### PROBLEM DETAILS
Scan the entries that follow for the word "width", then report every line in which it appears.

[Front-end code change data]
──────────────────────────────

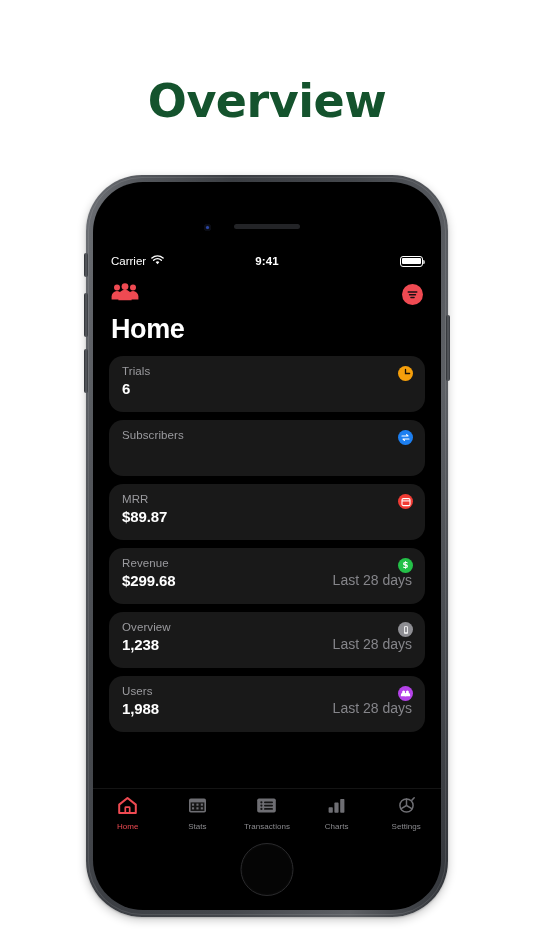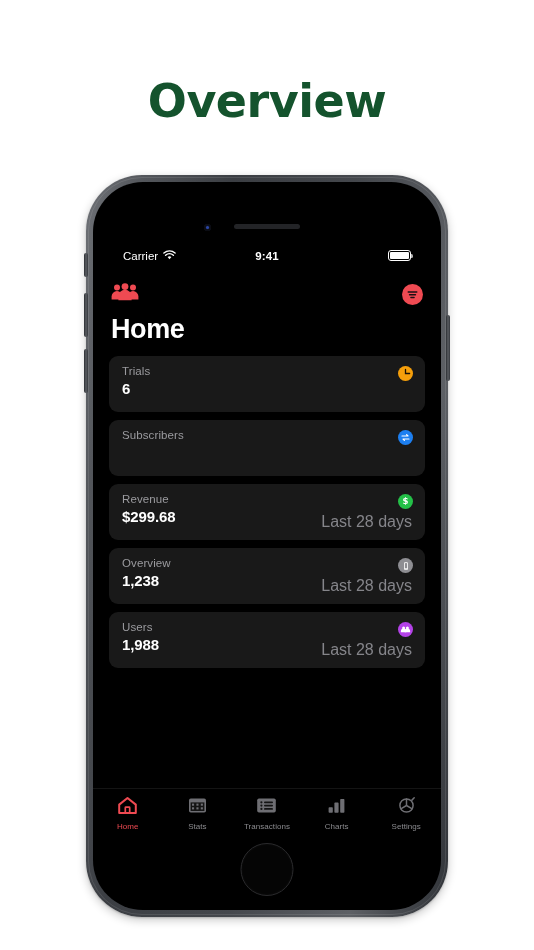--- a/index.html
+++ b/index.html
@@ -123,8 +123,8 @@
   .status-bar {
     height: 22px;
     display: flex;
-    align-items: flex-start;
-    padding: 0 30px;
+    align-items: center;
+    padding: 0 18px;
     font-size: 11.5px;
     color: #ffffff;
     position: relative;

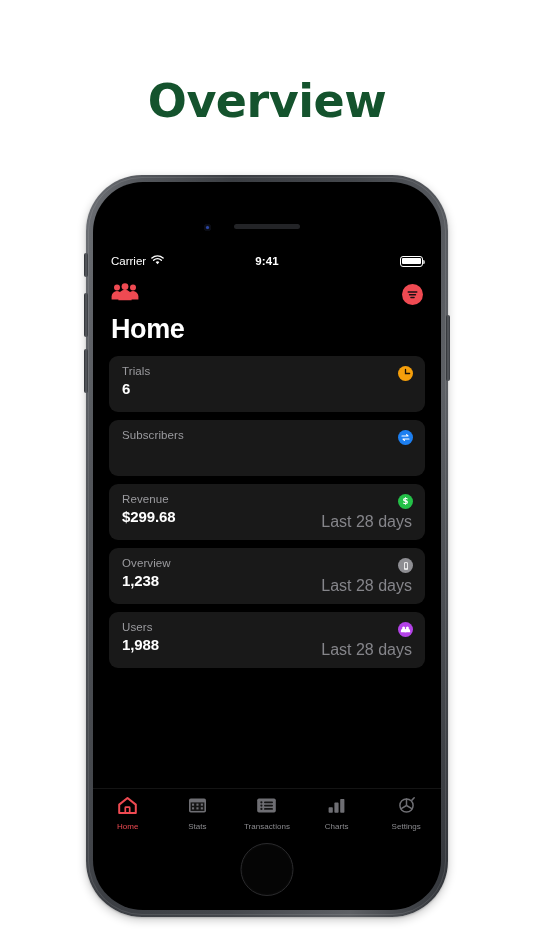--- a/index.html
+++ b/index.html
@@ -190,7 +190,7 @@
   .cards { padding: 0 16px; display: flex; flex-direction: column; gap: 8px; }
   .card {
     background: #191919;
-    border-radius: 9px;
+    border-radius: 14px;
     height: 56px;
     padding: 9px 13px 0 13px;
     position: relative;

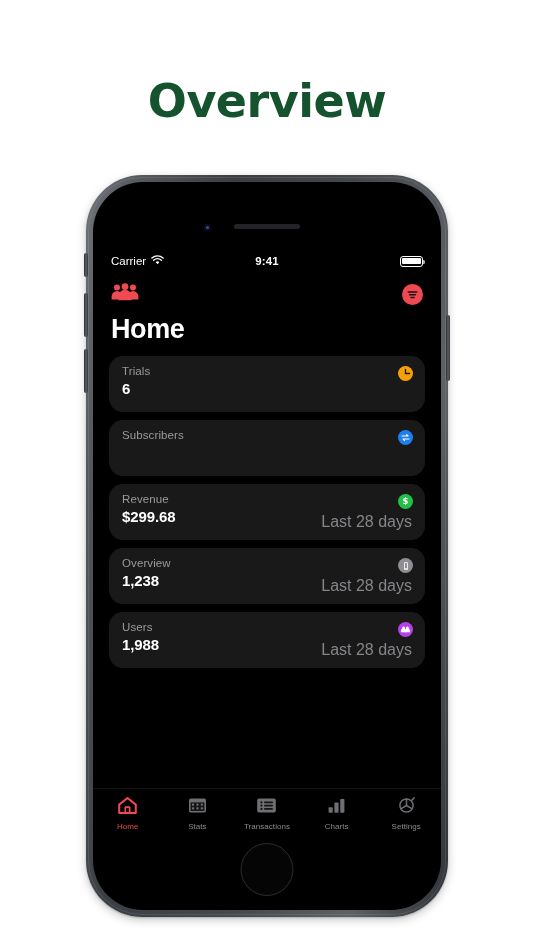--- a/index.html
+++ b/index.html
@@ -335,6 +335,17 @@
           </div>
         </div>
 
+        <div class="card">
+          <div class="card-label">MRR</div>
+          <div class="card-value">$89.87</div>
+          <div class="card-period"></div>
+          <div class="card-icon" style="background:#f03b34">
+            <svg width="10" height="10" viewBox="0 0 10 10">
+              <rect x="1" y="1.6" width="8" height="7" rx="1.4" stroke="#fff" stroke-width="1.1" fill="none"></rect>
+              <path d="M1 3.9 h8" stroke="#fff" stroke-width="1.1"></path>
+            </svg>
+          </div>
+        </div>
 
         <div class="card">
           <div class="card-label">Revenue</div>

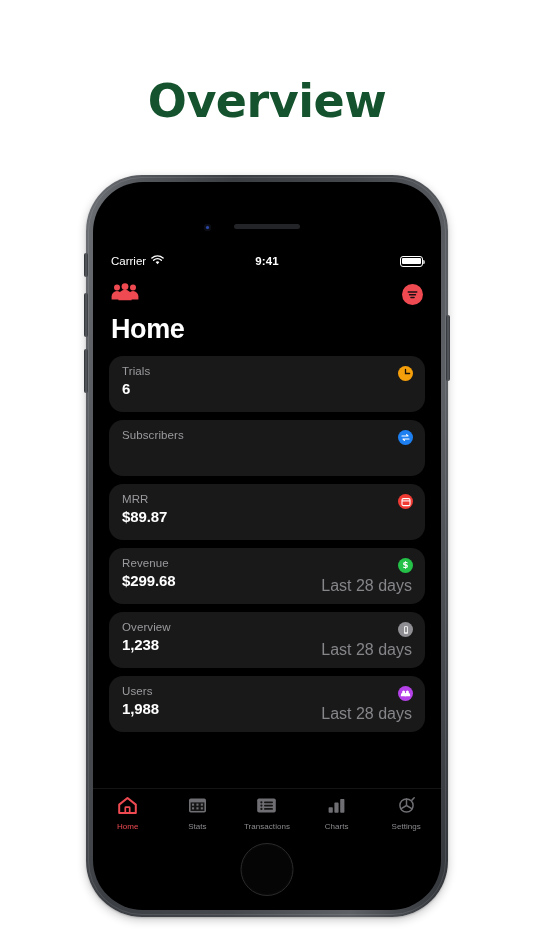--- a/index.html
+++ b/index.html
@@ -210,8 +210,8 @@
   .card-period {
     position: absolute;
     right: 13px;
-    bottom: 9px;
-    font-size: 16px;
+    bottom: 16px;
+    font-size: 14px;
     color: #85858a;
   }
   .card-icon {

──────────────────────────────

### RESPONSE
+            <svg width="10" height="10" viewBox="0 0 10 10">
+              <rect x="1" y="1.6" width="8" height="7" rx="1.4" stroke="#fff" stroke-width="1.1" fill="none"></rect>
+              <path d="M1 3.9 h8" stroke="#fff" stroke-width="1.1"></path>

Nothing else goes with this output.